| Description of the task |
Scan the entries below for "onderliggende" and copy each line that holds it.
START Records provided
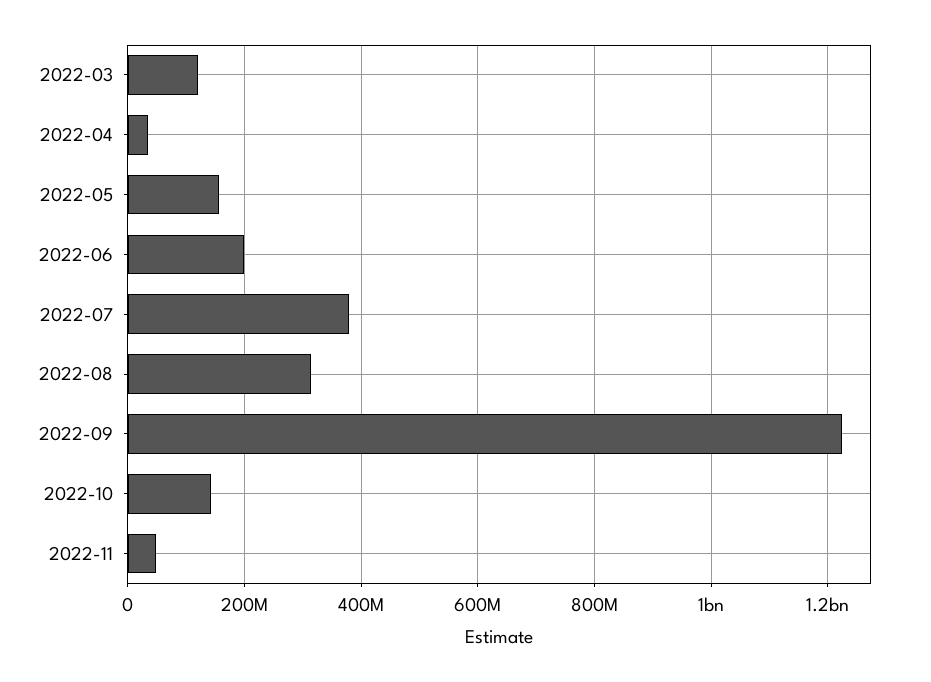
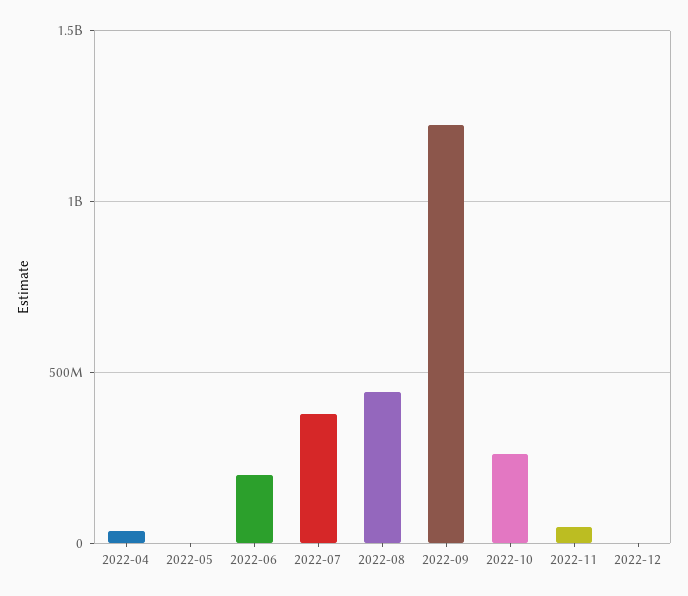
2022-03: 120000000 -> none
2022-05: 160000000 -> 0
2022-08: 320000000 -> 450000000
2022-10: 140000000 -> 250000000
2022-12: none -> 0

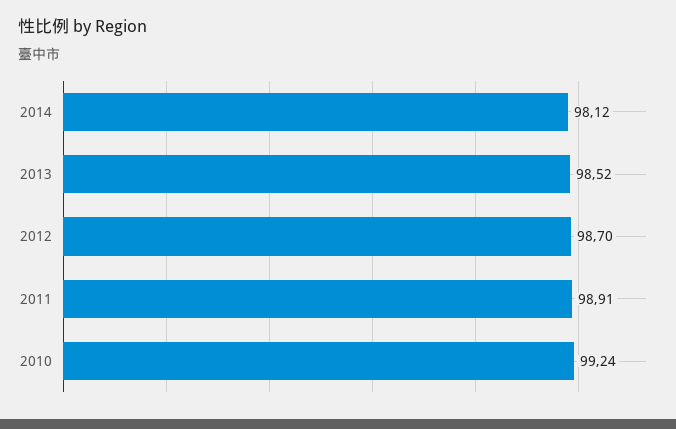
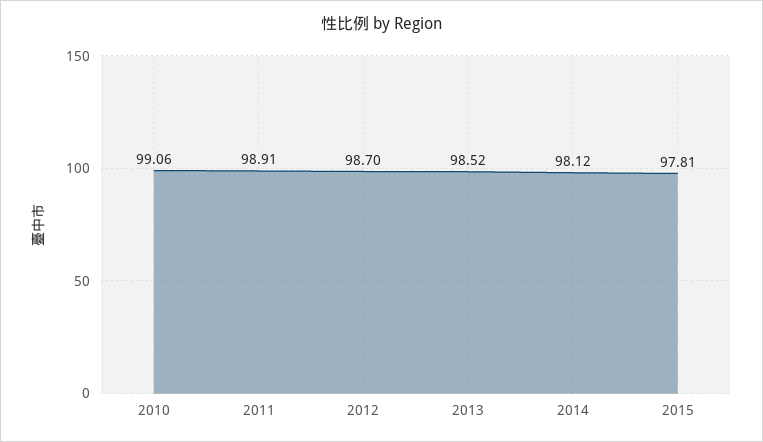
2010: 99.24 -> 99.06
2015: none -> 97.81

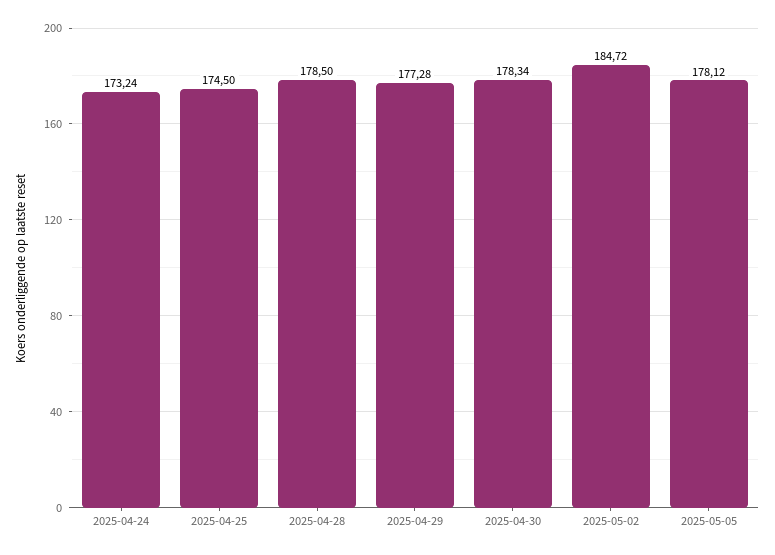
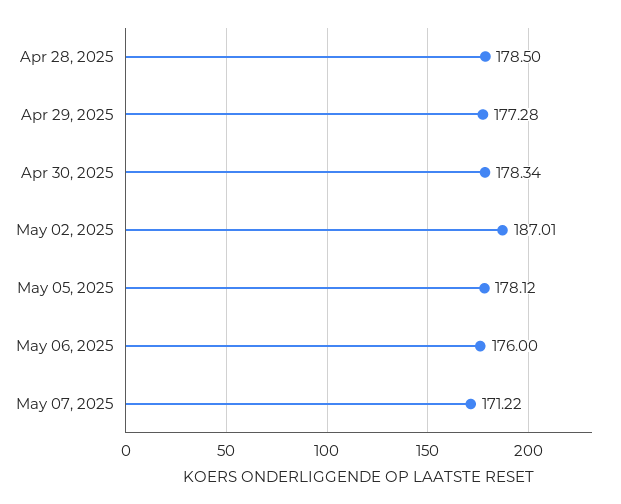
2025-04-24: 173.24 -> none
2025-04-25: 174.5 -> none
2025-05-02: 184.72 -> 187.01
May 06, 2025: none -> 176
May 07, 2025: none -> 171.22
END Records provided
START Records provided
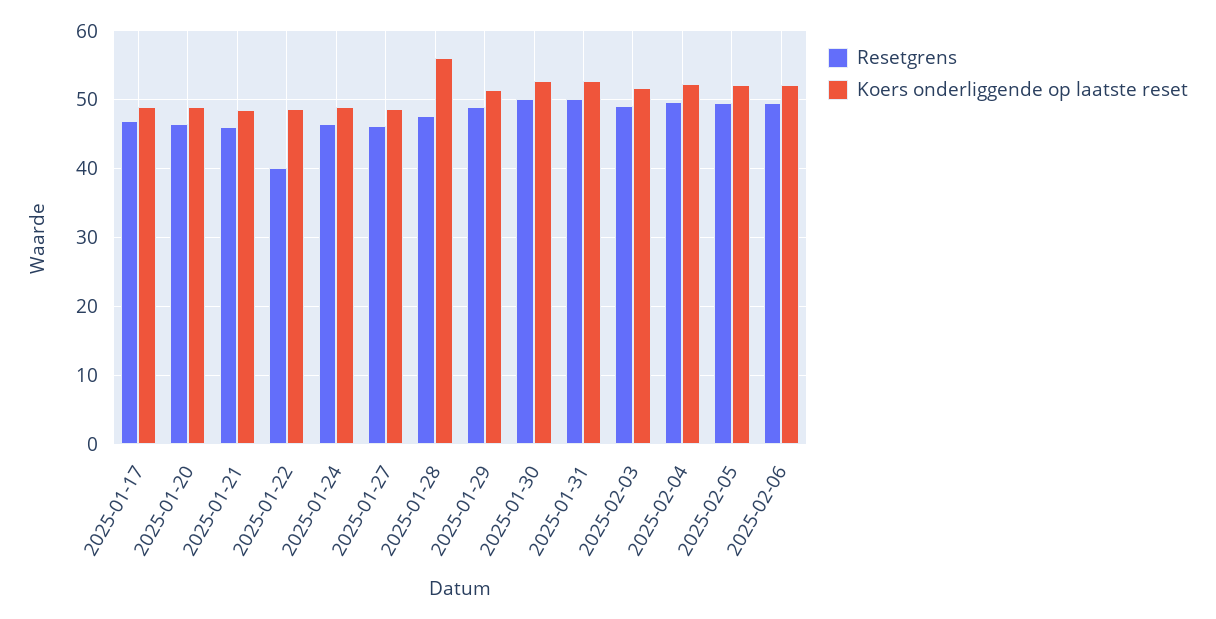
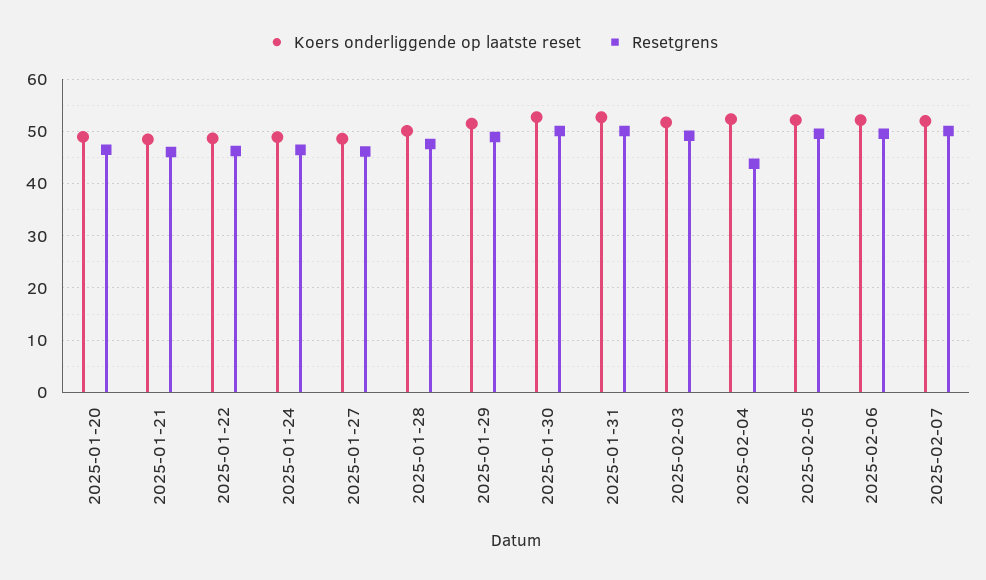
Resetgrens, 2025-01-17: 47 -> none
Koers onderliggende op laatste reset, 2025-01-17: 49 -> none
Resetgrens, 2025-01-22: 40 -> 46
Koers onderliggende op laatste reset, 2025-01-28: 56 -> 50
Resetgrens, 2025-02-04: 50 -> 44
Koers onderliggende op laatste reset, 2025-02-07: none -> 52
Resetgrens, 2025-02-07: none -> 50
END Records provided
| Written response |
Koers onderliggende op laatste reset, 2025-01-17: 49 -> none
Koers onderliggende op laatste reset, 2025-01-28: 56 -> 50
Koers onderliggende op laatste reset, 2025-02-07: none -> 52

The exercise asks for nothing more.